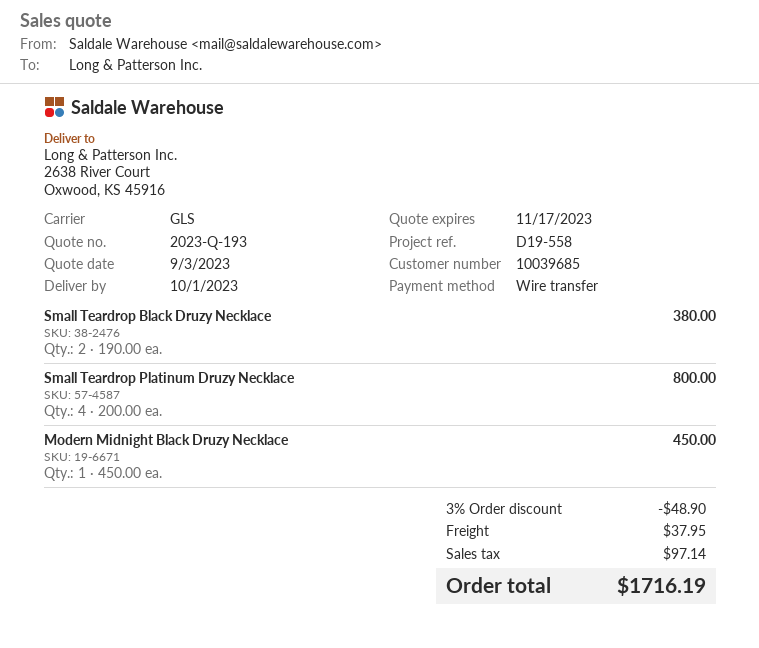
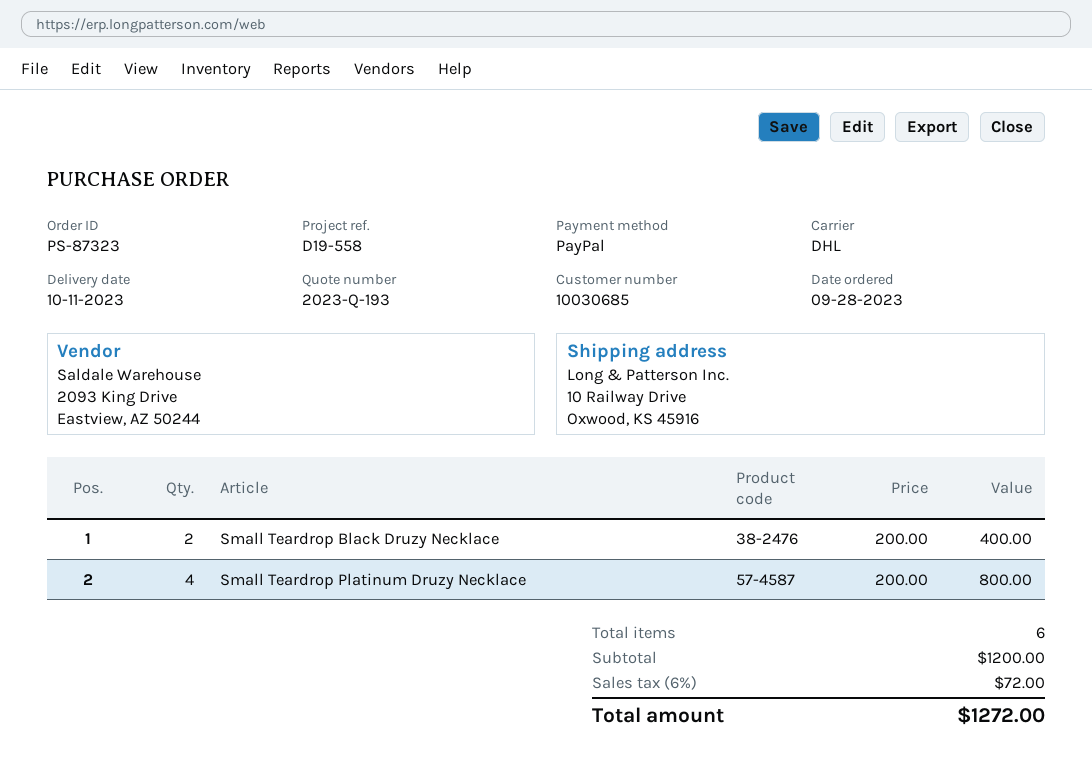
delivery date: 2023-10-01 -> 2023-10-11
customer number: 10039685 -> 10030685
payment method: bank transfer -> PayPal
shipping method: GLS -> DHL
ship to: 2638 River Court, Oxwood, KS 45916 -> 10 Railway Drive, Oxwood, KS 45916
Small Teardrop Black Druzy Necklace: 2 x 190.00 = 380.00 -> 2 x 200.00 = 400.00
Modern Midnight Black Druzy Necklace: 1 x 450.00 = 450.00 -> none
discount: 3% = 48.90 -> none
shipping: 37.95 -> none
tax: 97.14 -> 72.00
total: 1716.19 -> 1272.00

-------

> WHAT NEEDS TO BE DONE: Starting at the line that contains "customer number: 10039685 -> 10030685", retype every line through the end of the records exactly, and nothing else.

> ANSWER FOR THE TASK:
customer number: 10039685 -> 10030685
payment method: bank transfer -> PayPal
shipping method: GLS -> DHL
ship to: 2638 River Court, Oxwood, KS 45916 -> 10 Railway Drive, Oxwood, KS 45916
Small Teardrop Black Druzy Necklace: 2 x 190.00 = 380.00 -> 2 x 200.00 = 400.00
Modern Midnight Black Druzy Necklace: 1 x 450.00 = 450.00 -> none
discount: 3% = 48.90 -> none
shipping: 37.95 -> none
tax: 97.14 -> 72.00
total: 1716.19 -> 1272.00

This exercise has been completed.